Today’s Scripture Reading (September 6, 2017): Malachi 3 & 4

He wants to “Make America Great Again.” I am just not sure that it is something he can do. Don’t get me wrong; this has nothing to do with power or intelligence. I just don’t think it is the prerogative of one man to complete that task. It will take a nation, and as I look out on our global village, it may take the world to complete the promise. The time of nation building is over; we are too interconnected for that kind of dream to actually work.  Besides, what does it even mean to be great? Is my version of great and your version of great the same? Or is there a difference. Does a great Christian nation look the same as a Great Muslim nation, or even a great Atheistic or Agnostic nation? Would Bill Maher and Franklin Graham dream of the same America? (Disclaimer: I am not sure I would want to live in the world that either of these men might wish to build.)

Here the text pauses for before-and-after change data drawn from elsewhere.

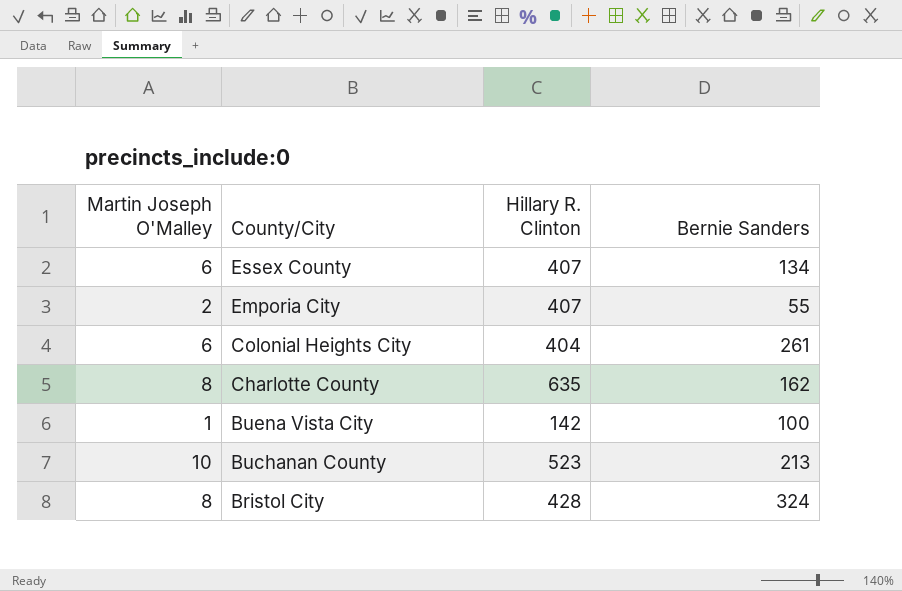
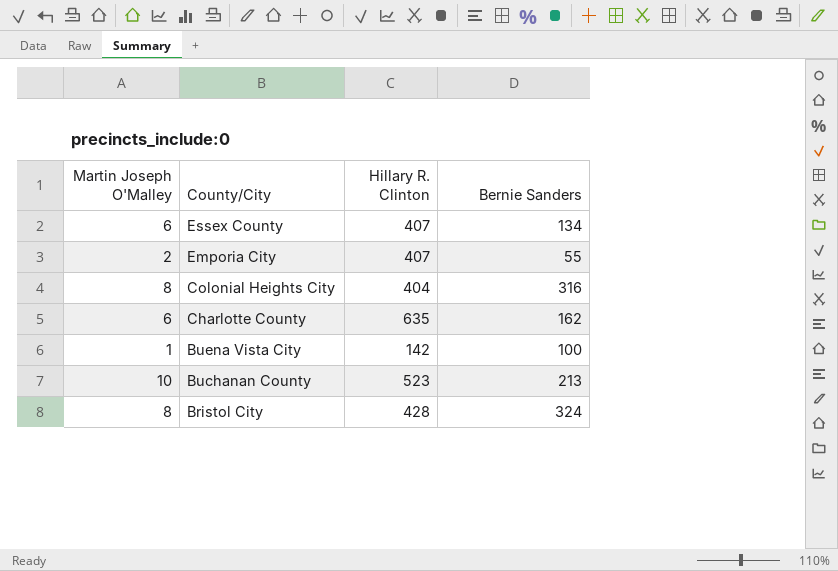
Colonial Heights City | Martin Joseph O'Malley: 6 -> 8
Colonial Heights City | Bernie Sanders: 261 -> 316
Charlotte County | Martin Joseph O'Malley: 8 -> 6

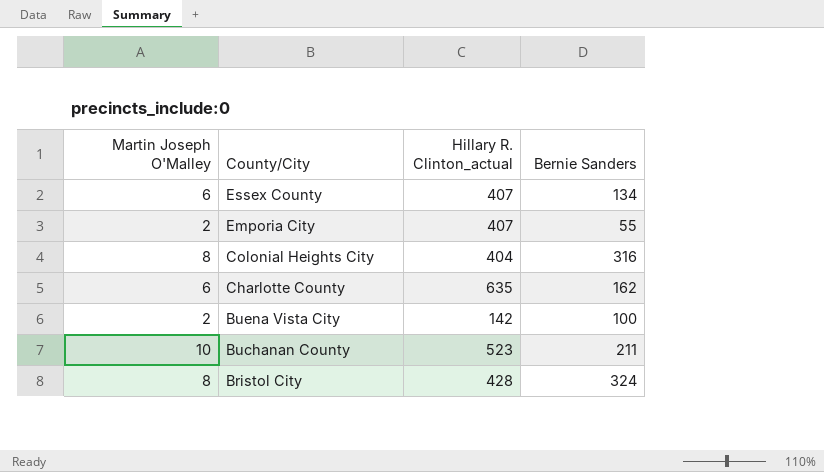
column name: Hillary R. Clinton -> Hillary R. Clinton_actual
Buena Vista City | Martin Joseph O'Malley: 1 -> 2
Buchanan County | Bernie Sanders: 213 -> 211

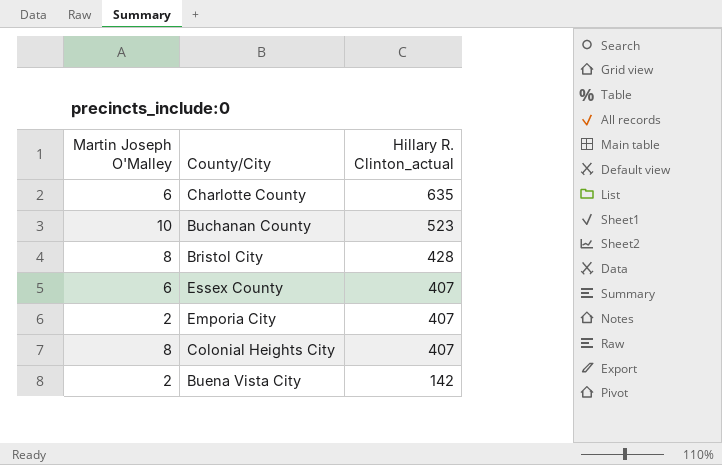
row order: County/City descending -> Hillary R. Clinton_actual descending
column Bernie Sanders | position: 4 -> none
Colonial Heights City | Hillary R. Clinton_actual: 404 -> 407

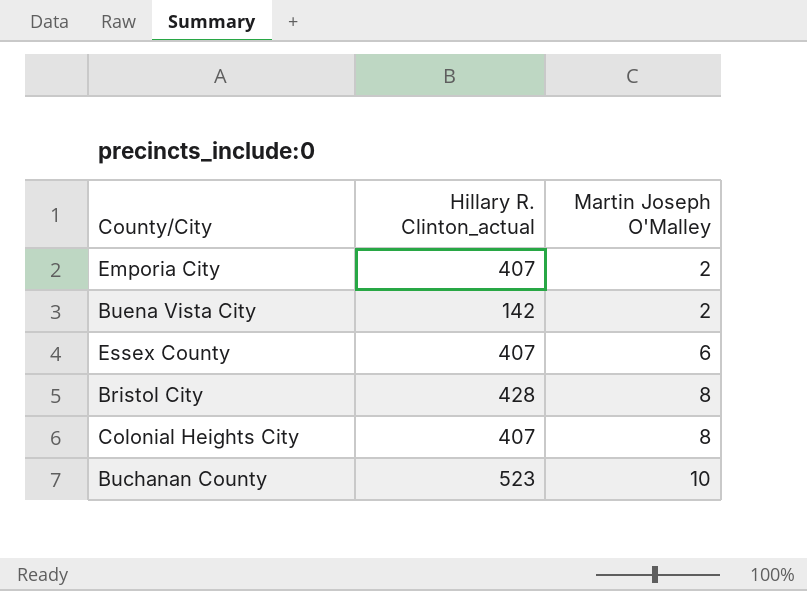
row order: Hillary R. Clinton_actual descending -> Martin Joseph O'Malley ascending
column Martin Joseph O'Malley | position: 1 -> 3
row Charlotte County: 6 | 635 -> none

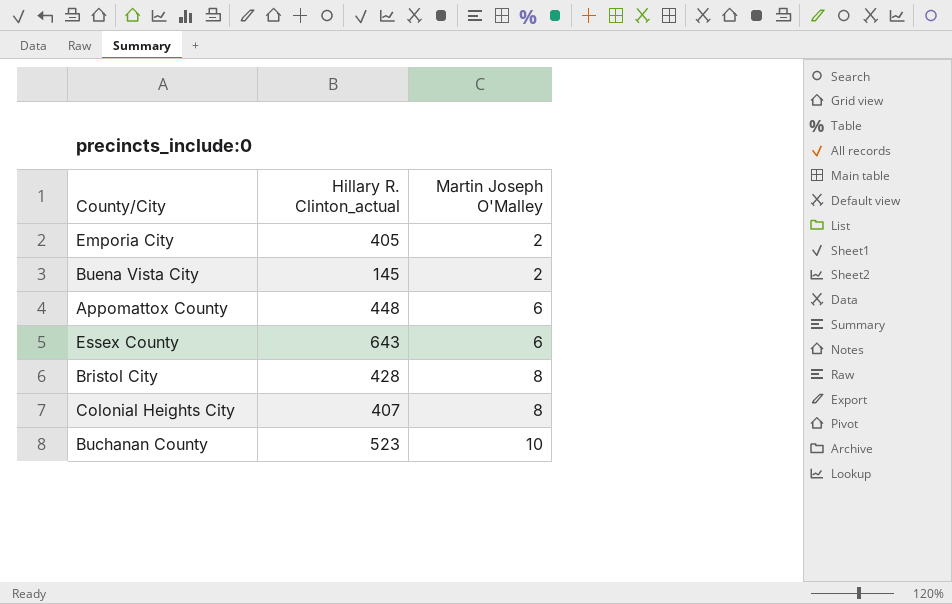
Emporia City | Hillary R. Clinton_actual: 407 -> 405
Buena Vista City | Hillary R. Clinton_actual: 142 -> 145
row Appomattox County: none -> 448 | 6
Essex County | Hillary R. Clinton_actual: 407 -> 643

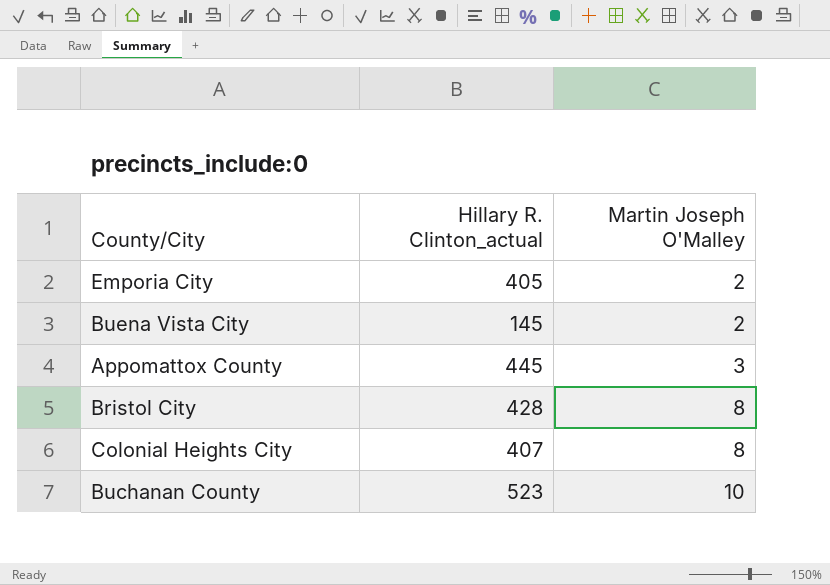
row Essex County: 643 | 6 -> none
Appomattox County | Hillary R. Clinton_actual: 448 -> 445
Appomattox County | Martin Joseph O'Malley: 6 -> 3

Does greatness come in isolation? On that last one, for me, the answer is no. Greatness is a position of influence and making a difference in our ever widening circles of acquaintance. I also think that it takes great discipline on the part of the people to build a nation or a world that is great, not intent on the part of the leader. If the people of the world want to be great again (because this should not just be a national slogan but rather a global desire), the path to greatness is found in leaders who will lift up the ideal and in people who will discipline themselves to achieve that ideal. When John F. Kennedy declared that the United States would land a spacecraft on the moon by the end of the decade (the 1960’s), he was not inferring that he himself possessed the technical expertise to get the job done. In fact, it was going to take a number of people working incredibly hard and a nation willing to spend money on space exploration to accomplish the task. Kennedy, unfortunately, was not even alive for most of the journey that the United States took to the moon during that decade. Today, space exploration is a global initiative; it takes us all. But Kennedy did give us a real target toward which we could aim. That is what leaders do.

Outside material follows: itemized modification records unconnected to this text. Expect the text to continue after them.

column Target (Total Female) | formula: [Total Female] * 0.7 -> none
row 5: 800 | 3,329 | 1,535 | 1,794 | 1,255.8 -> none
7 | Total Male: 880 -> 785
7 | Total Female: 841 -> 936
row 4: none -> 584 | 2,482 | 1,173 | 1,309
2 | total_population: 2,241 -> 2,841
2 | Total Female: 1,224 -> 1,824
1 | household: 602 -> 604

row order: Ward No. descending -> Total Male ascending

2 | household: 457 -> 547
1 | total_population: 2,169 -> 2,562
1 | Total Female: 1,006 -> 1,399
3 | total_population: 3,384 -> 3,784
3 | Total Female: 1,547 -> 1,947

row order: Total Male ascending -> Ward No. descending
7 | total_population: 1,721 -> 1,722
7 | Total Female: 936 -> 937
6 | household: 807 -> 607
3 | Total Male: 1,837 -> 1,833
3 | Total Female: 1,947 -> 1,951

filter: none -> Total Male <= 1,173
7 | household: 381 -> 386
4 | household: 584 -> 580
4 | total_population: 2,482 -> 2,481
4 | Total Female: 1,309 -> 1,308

In some ways, this passage in Malachi is strange. The people of Israel wanted the Messiah to come. The average person on the street would have probably said that they were ready for the Messiah to come. What was there for which they needed to prepare? But the problem was that they were not really ready. What they wanted was a leader who comes to “Make Israel Great Again,” returning the nation to the prestige that had been experienced during the days of David and Solomon. What they didn’t understand was that greatness was something that would emerge from the people willing to follow the Messiah, a greatness defined in terms of mercy and grace, forgiveness and an attitude of service. The people desired military conquest. And before the Messiah came, they would get a taste of that conquest in the Maccabean Revolt. But that conquest would not be Messianic.

But the Messiah and his forerunner would have a different idea of greatness. And the forerunner (John the Baptist) would call the nation to a time of repentance before the Messiah would come and defined greatness in an entirely unexpected way.